In the movies, the good guys always get the bad guys. In cyber reality, no such thing exists.
A survey of 5,000 IT security professionals turns up the following:
- 63% doubt they can stop data breaches.
- 69% think threats slip through the cracks of their security systems.
- 57% believe their company lacks protection from advanced attacks.
- 80% think their company’s leaders fail to connect the dots between a data breach and potential profit loss.
A survey of customers shows:
- 59% are quite concerned about credit and debit card information theft.
- 57% are very concerned about ID theft.
- About 60% believe that a data breach involving their credit card or personal details would make them less likely to conduct business at a store or bank they usually use.

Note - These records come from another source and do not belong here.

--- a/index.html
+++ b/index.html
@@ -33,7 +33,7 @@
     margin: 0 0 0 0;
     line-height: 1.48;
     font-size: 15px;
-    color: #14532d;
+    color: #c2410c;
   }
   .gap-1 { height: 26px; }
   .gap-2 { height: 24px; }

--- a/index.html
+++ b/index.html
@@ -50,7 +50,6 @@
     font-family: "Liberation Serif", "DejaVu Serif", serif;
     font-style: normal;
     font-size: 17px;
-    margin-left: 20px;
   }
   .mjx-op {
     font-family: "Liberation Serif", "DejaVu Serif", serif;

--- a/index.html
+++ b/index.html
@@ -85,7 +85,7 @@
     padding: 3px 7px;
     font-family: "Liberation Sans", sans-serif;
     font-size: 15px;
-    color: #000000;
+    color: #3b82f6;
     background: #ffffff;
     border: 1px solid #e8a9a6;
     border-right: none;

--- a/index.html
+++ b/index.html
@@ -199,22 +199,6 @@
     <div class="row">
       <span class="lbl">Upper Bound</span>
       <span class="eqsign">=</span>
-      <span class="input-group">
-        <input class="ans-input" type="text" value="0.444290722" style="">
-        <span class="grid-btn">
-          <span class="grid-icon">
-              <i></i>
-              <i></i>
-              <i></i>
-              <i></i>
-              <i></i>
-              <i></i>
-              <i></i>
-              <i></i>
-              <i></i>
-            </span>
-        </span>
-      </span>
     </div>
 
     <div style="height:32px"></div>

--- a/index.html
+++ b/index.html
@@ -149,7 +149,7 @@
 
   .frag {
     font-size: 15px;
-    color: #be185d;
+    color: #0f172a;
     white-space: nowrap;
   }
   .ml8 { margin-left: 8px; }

That last point leads to reputation smearing and loss of customer trust. But what about customer responsibility when it comes to security breaches? The “blame the customer” mentality seems more appropriate in the workplace when employees bring to work their own devices to assist in their jobs. This lets the data-breach cat out of the bag.
Though a significant percentage of employees have admitted (in surveys) to having a security problem with their device, a remarkably small percentage of these users felt compelled to report this to their boss. A very statistically significant number of employees who bring their devices to work haven’t even signed a formal contract that outlines security procedures. The bottom line is that taking security seriously is a rare find among employees who do the BYOD thing.
Another survey turned up an unsettling result: 76% of the 700+ consumers (who were affected by a breach) who were surveyed experienced stress from the event—but more than half didn’t even take steps to prevent ID theft afterwards.
Maybe this complacency can be in part explained by the fact that the losses from breaches are mostly absorbed by the companies involved.
The consumer, customer and employee need to step up to the plate and do their fair share of taking security measures seriously, rather than sitting back and letting businesses and banks take the entire burden.
It’s like getting attacked by a shark. Is the shark entirely to blame if the swimmer jumped into water near a sign that says “Beware of Sharks”? Then again, someone has to take the responsibility of putting the sign there in the first place…
All entities must pull together, stop finger pointing and accusing, and try to get a step ahead of the real villains.